## DATA FOR REVIEW
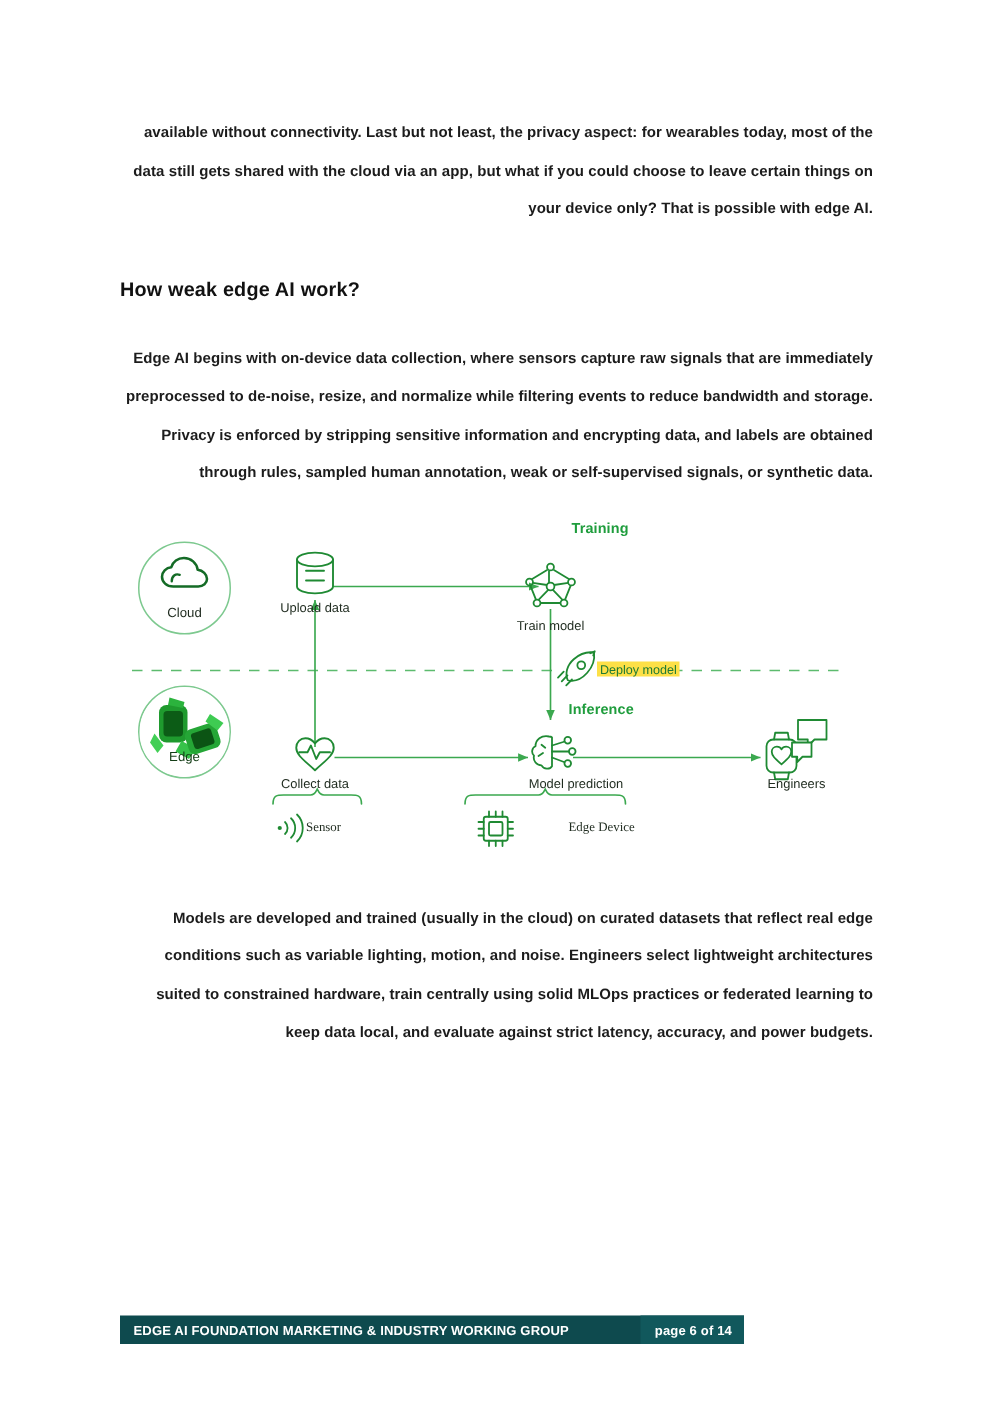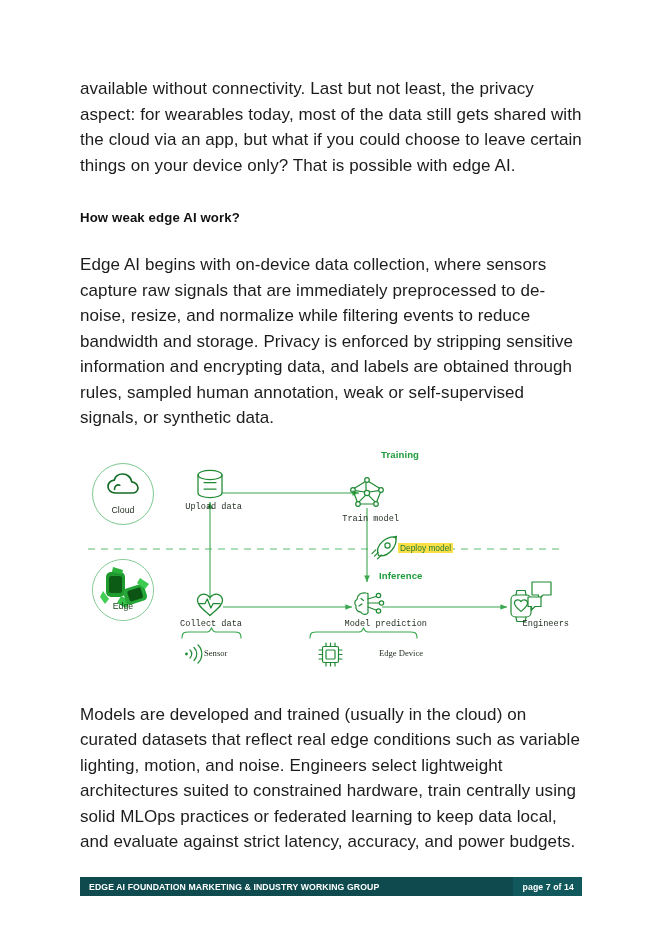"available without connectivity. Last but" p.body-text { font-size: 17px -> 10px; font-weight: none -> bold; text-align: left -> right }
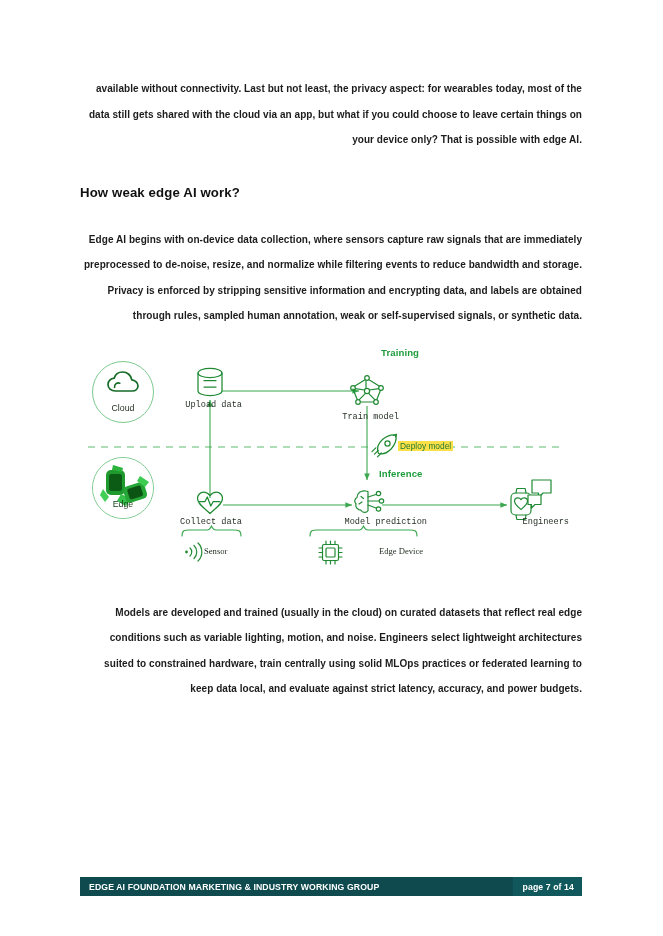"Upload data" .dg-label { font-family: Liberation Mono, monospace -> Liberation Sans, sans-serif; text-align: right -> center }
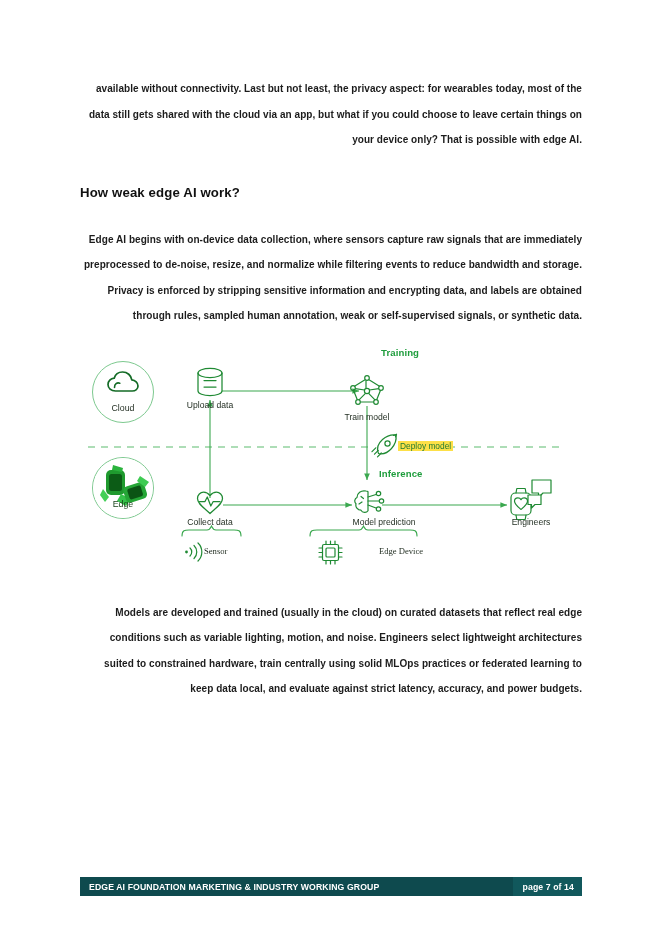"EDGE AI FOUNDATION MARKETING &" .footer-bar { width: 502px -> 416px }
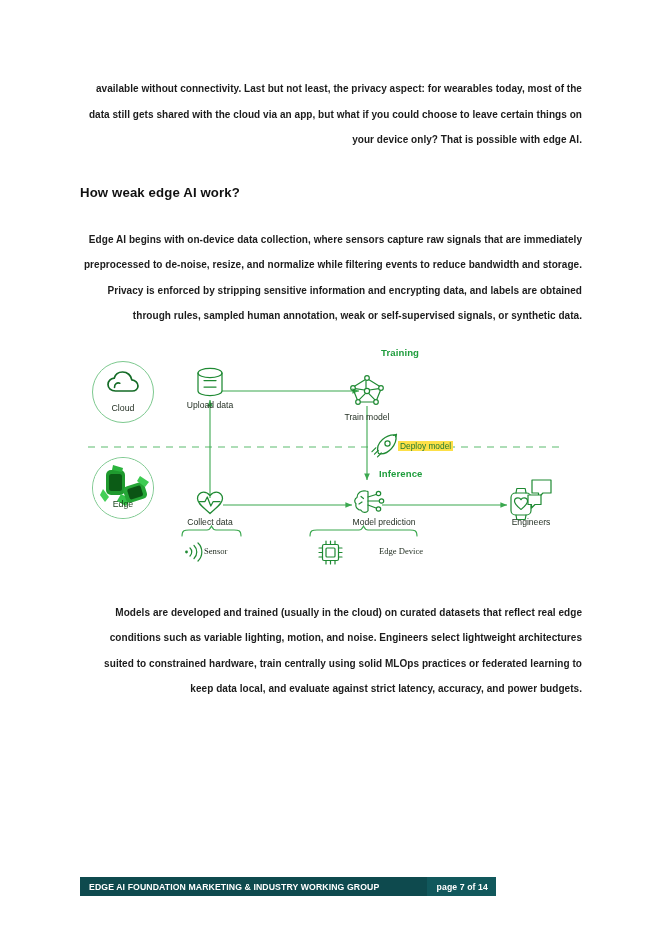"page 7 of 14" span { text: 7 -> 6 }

--

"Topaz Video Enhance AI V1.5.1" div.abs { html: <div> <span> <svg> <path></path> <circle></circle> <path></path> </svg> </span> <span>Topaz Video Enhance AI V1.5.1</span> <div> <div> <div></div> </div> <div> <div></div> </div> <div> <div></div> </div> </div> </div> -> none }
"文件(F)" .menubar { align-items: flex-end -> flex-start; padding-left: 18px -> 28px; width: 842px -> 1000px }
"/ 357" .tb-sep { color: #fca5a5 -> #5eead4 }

## EXERCISE OBJECTIVE
Using the data above, repeat exactly the lines that begin at the line with "html: <div> <span>" and end at the line with "color: #fca5a5 ->", both ends included.

## REPLY
"Topaz Video Enhance AI V1.5.1" div.abs { html: <div> <span> <svg> <path></path> <circle></circle> <path></path> </svg> </span> <span>Topaz Video Enhance AI V1.5.1</span> <div> <div> <div></div> </div> <div> <div></div> </div> <div> <div></div> </div> </div> </div> -> none }
"文件(F)" .menubar { align-items: flex-end -> flex-start; padding-left: 18px -> 28px; width: 842px -> 1000px }
"/ 357" .tb-sep { color: #fca5a5 -> #5eead4 }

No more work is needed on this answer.